Different types of prostate cancer treatments are recognized by the International Scientific Society, so which one should a patient choose between surgery, active surveillance, external radiotherapy, and curie therapy?
In fact, for a same pathology, different treatment options are available. To decide, the patient should know the different treatments and their toxicities. To do so, we advise him to consult his doctor or oncologist and ask about the different procedure, their efficiency and their side effects that could impact his standard of living.
The New England Journal of Medicine published the study “10 years outcomes after monitoring surgery or radiotherapy for localized prostate cancer” highlighting that the survival rates of the patients were identical for surgery, radiotherapy treatment and active surveillance. Even if the survival rates were the same, the patients who chose the active surveillance were those who developed the highest number of metastasis requiring for 60% of them the use of surgery or radiotherapy during the follow up as stipulated on the below curves.
Considering the treatments have the same efficiency, selecting a treatment will depend on the toxicities and their impact on the standard of living.
The patient can compare the impact of the three methods on the following graphic; the blue curve is representing the radiotherapy, the red one represents the surgery, and the yellow one the active surveillance.
As you can see on those graphics extracted from the study mentioned earlier, the sexual potency 2 years after the randomization was similar for patients who were treated by radiotherapy and the ones who were in active surveillance.
Moreover, the radiotherapy shows less urinary incontinence than the surgery which includes an anaesthetic risk, but it gave some rectal bleeding called proctitis to the patient. Usually, this side effect does not present any vital consequence.

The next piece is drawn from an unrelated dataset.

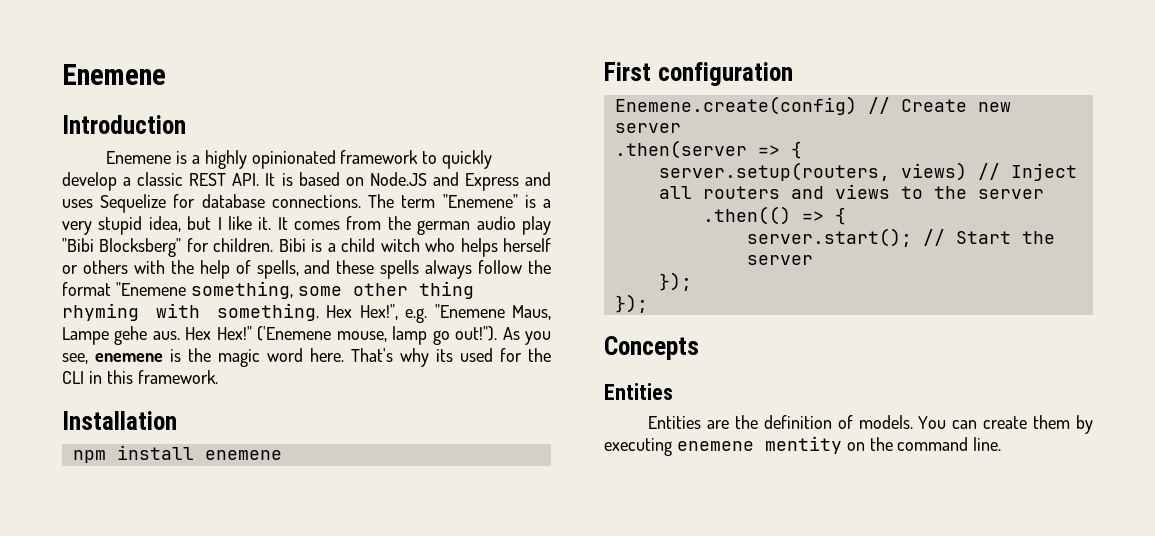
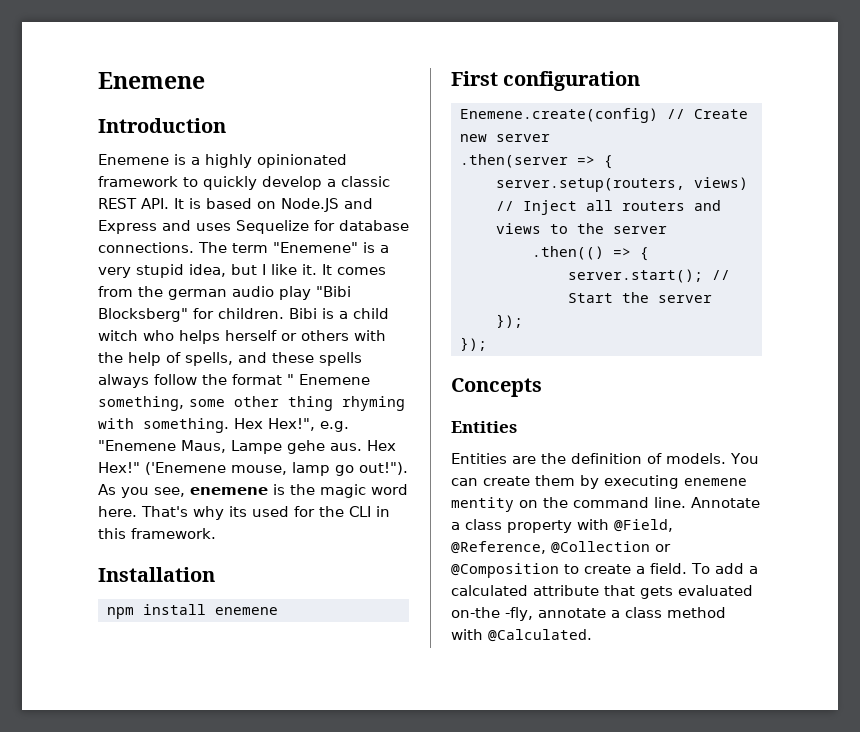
[115,282,186,296] "Enemene -> [287,374,370,385] " Enemene
(1002, 444) none -> [691,497,760,508] [451,519,673,533] [451,541,671,554] [451,563,758,578] [451,585,753,599] [451,607,726,621] [451,629,592,642] Annotate a class property with @Field, @Reference, @Collection or @Composition to create a field. To add a calculated attribute that gets evaluated on-the -fly, annotate a class method with @Calculated.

Considering all we explained, which treatment should a patient choose?
First, the treatment choice will vary from a patient to another, depending on the personal preferences regarding the side effects and the impact it has on his personal life.
In the factors to be examined, the patient should keep in mind that the radiotherapy results presented earlier were delivered during 35 sessions. It corresponds to approximately 7 or 8 weeks of treatment which can be long for some patients.
Also, the toxicities of each option must be examined.
Does the patient think that the urinary incontinence or rectal bleedings are unpleasant and is the patient ready to live with those side effects for a certain time?
The treatment selection is a personal judgment according to the patient’s priorities regarding the toxicities. It is to remind that the treatment might not be available nearby the patient’s dwelling.
In the New England Journal of Medicine, the patients were treated more than 20 years ago, in the 1990s.
Since then, new techniques have been developed such as the implementation of intensity modulated radiation therapy. Those methods considerably improved radiotherapy treatments, allowing them to be more precise and to reduce margin around the tumour. This leads to less toxicities around 3 to 5% for rectal bleeding, 0% of urinal incontinence and 30% of erectile dysfunction.
Those new techniques also permit to reduce the overall treatment time by increasing the doses per session: 4 weeks instead of 7 or 8. Thanks to last generation techniques, such as stereotactic radiation therapy, the treatment can even be reduced to two weeks (5 sessions).
The stereotactic radiation therapy implies a sub-millimetric precision that could be achieved by tracking gold seeds implanted in the prostate or by following the prostate with ultrasound during the session.
With this technic, the whole treatment can be achieved in less than 9 sessions.
Stereotactic radiotherapy efficiency and safety is being proved each day by the scientific community.
For example, the following meta-analysis published in 2019 in the International Journal of Radiotherapy (IJROBP) shows that 7 years after treatment, on 93% of over 6,000 patients in biochemical control of the PSA, only 1.1% of them still had intestinal gastro disease and 0.2% had urinary toxicities.